» **Exercise**
Starting with the line that holds "total: 533.84 -> 361.10", repeat each line through the last one below, exactly. Pictures stay out.

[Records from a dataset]
---*---

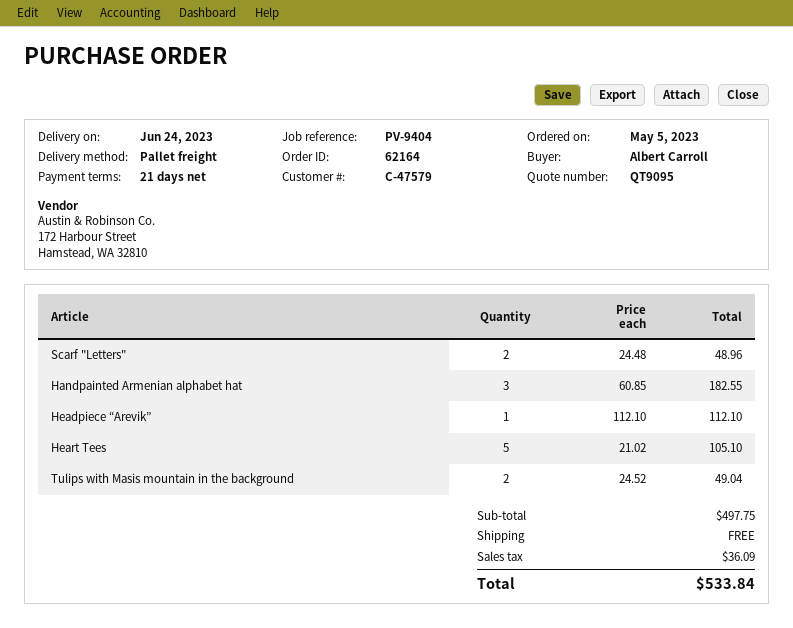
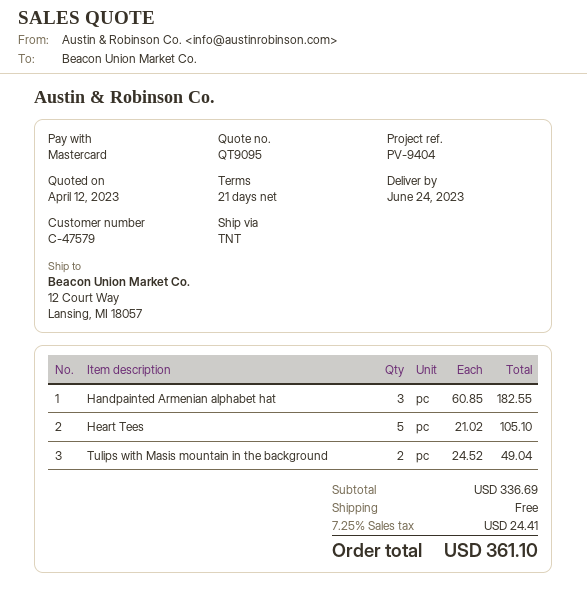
shipping method: pallet freight -> TNT
Scarf "Letters": 2 x 24.48 = 48.96 -> none
Headpiece “Arevik”: 1 x 112.10 = 112.10 -> none
subtotal: 497.75 -> 336.69
tax: 36.09 -> 24.41
total: 533.84 -> 361.10

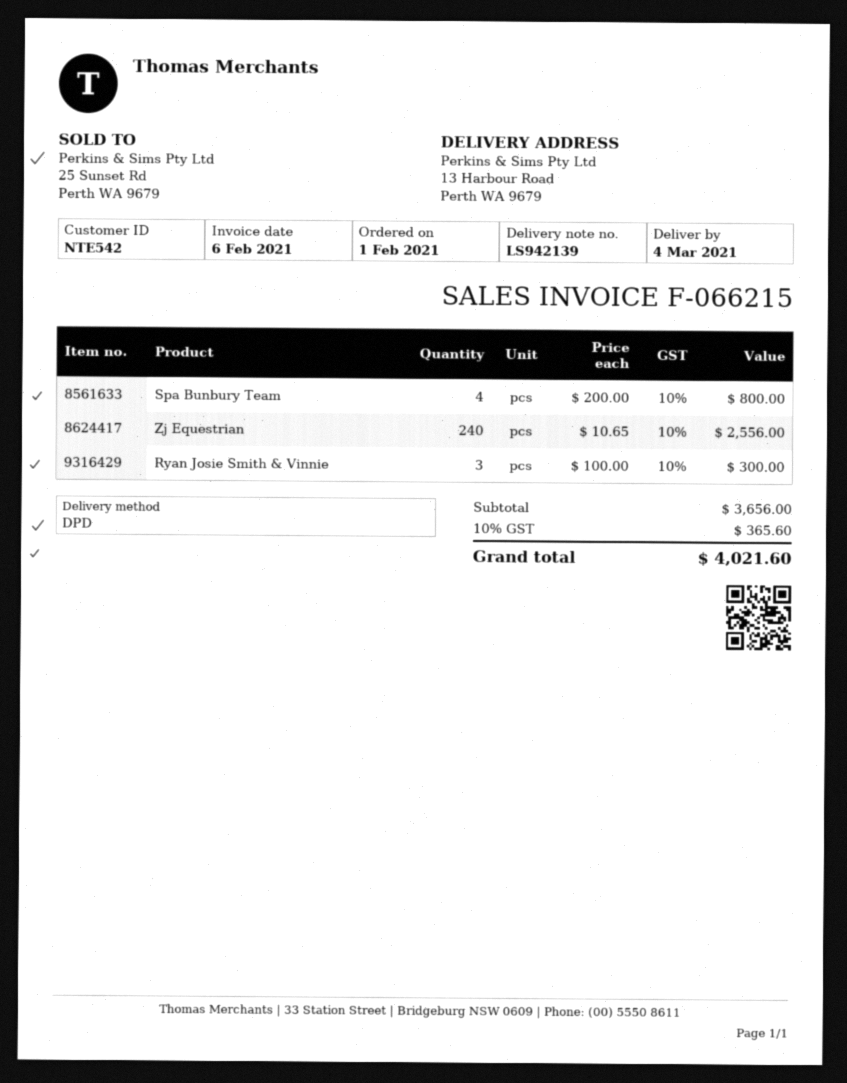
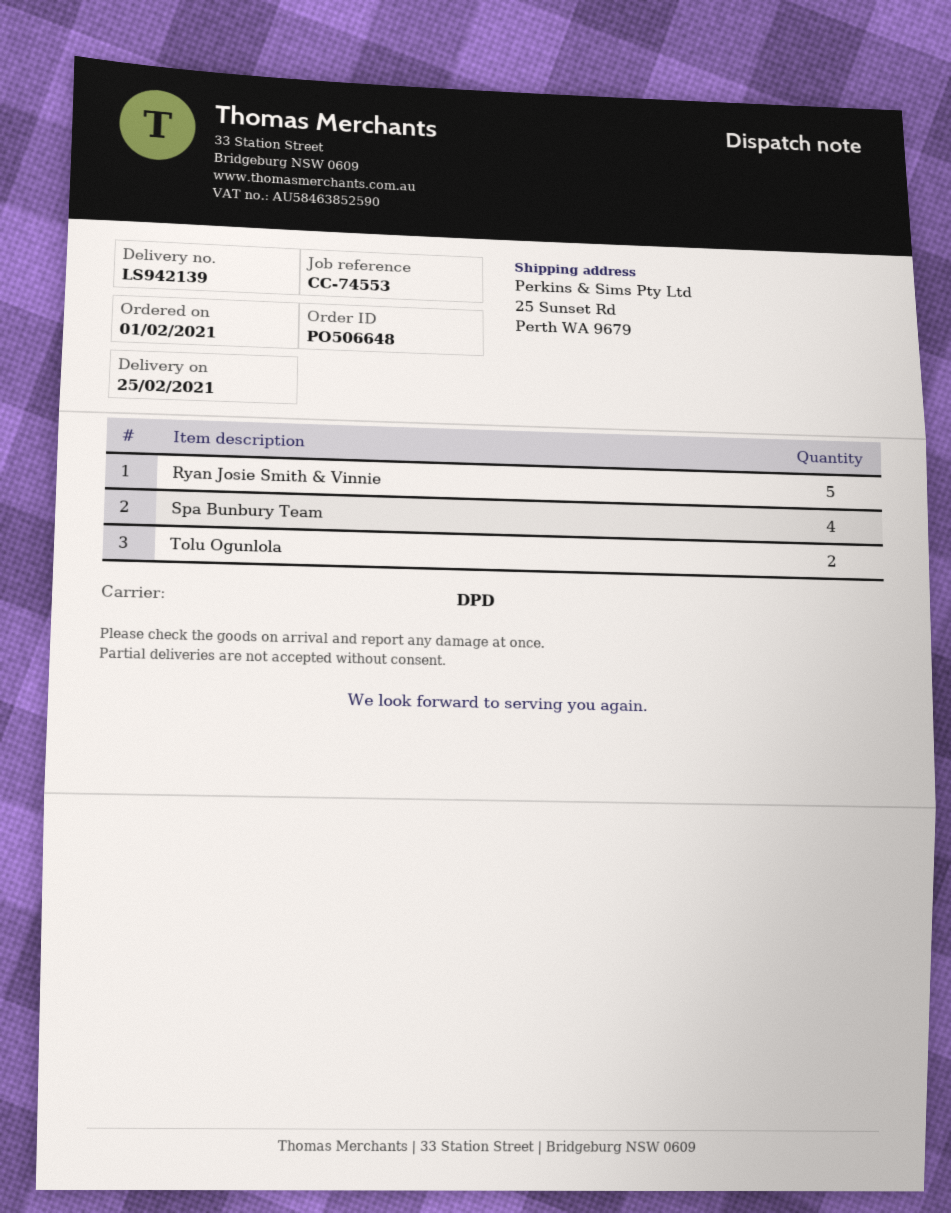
delivery date: 2021-03-04 -> 2021-02-25
ship to: 13 Harbour Road, Perth WA 9679 -> 25 Sunset Rd, Perth WA 9679
Zj Equestrian: 240 -> none
Ryan Josie Smith & Vinnie: 3 -> 5
Tolu Ogunlola: none -> 2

---*---

» **Written solution**
total: 533.84 -> 361.10

delivery date: 2021-03-04 -> 2021-02-25
ship to: 13 Harbour Road, Perth WA 9679 -> 25 Sunset Rd, Perth WA 9679
Zj Equestrian: 240 -> none
Ryan Josie Smith & Vinnie: 3 -> 5
Tolu Ogunlola: none -> 2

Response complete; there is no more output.